* [Version comparison data]
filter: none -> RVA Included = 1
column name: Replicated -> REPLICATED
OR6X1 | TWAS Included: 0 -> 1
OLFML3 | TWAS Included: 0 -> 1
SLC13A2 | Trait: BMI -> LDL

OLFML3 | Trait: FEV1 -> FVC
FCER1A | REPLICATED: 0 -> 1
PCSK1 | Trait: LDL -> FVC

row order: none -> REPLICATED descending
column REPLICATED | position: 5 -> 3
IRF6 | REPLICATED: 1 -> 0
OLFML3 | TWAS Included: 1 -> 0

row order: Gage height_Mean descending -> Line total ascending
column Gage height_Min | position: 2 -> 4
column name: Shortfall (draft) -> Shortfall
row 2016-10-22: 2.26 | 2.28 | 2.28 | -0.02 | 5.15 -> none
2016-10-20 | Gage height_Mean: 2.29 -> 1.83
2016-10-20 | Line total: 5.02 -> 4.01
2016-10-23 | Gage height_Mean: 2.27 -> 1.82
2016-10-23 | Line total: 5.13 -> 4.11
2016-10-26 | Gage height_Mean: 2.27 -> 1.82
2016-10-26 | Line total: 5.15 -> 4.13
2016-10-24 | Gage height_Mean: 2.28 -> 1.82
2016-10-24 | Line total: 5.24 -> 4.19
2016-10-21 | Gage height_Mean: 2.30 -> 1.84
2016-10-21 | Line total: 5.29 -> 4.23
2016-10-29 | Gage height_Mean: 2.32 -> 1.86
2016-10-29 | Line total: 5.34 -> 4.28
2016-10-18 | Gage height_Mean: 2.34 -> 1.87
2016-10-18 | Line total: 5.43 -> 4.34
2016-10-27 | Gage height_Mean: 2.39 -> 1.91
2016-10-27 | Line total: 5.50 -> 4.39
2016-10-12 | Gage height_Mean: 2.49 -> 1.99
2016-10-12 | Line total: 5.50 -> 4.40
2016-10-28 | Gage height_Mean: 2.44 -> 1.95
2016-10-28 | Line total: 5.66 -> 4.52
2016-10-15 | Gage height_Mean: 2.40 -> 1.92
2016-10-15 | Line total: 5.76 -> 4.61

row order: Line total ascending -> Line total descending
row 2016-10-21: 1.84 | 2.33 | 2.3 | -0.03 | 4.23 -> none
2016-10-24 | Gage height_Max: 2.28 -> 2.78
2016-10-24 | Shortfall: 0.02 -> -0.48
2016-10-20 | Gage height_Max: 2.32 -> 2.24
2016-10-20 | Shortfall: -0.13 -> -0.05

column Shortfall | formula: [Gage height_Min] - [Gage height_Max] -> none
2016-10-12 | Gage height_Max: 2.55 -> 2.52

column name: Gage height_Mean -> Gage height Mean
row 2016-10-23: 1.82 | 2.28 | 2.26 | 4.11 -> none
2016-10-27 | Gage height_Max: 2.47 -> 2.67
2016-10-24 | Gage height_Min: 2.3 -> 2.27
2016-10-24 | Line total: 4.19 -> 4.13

* [Required action]
Copy out, word for word, the part of the entries above that begins at the line with "2016-10-29 | Line total: 5.34 -> 4.28" and ends at the line with "row order: Line", including both.

* [Result of the exercise]
2016-10-29 | Line total: 5.34 -> 4.28
2016-10-18 | Gage height_Mean: 2.34 -> 1.87
2016-10-18 | Line total: 5.43 -> 4.34
2016-10-27 | Gage height_Mean: 2.39 -> 1.91
2016-10-27 | Line total: 5.50 -> 4.39
2016-10-12 | Gage height_Mean: 2.49 -> 1.99
2016-10-12 | Line total: 5.50 -> 4.40
2016-10-28 | Gage height_Mean: 2.44 -> 1.95
2016-10-28 | Line total: 5.66 -> 4.52
2016-10-15 | Gage height_Mean: 2.40 -> 1.92
2016-10-15 | Line total: 5.76 -> 4.61

row order: Line total ascending -> Line total descending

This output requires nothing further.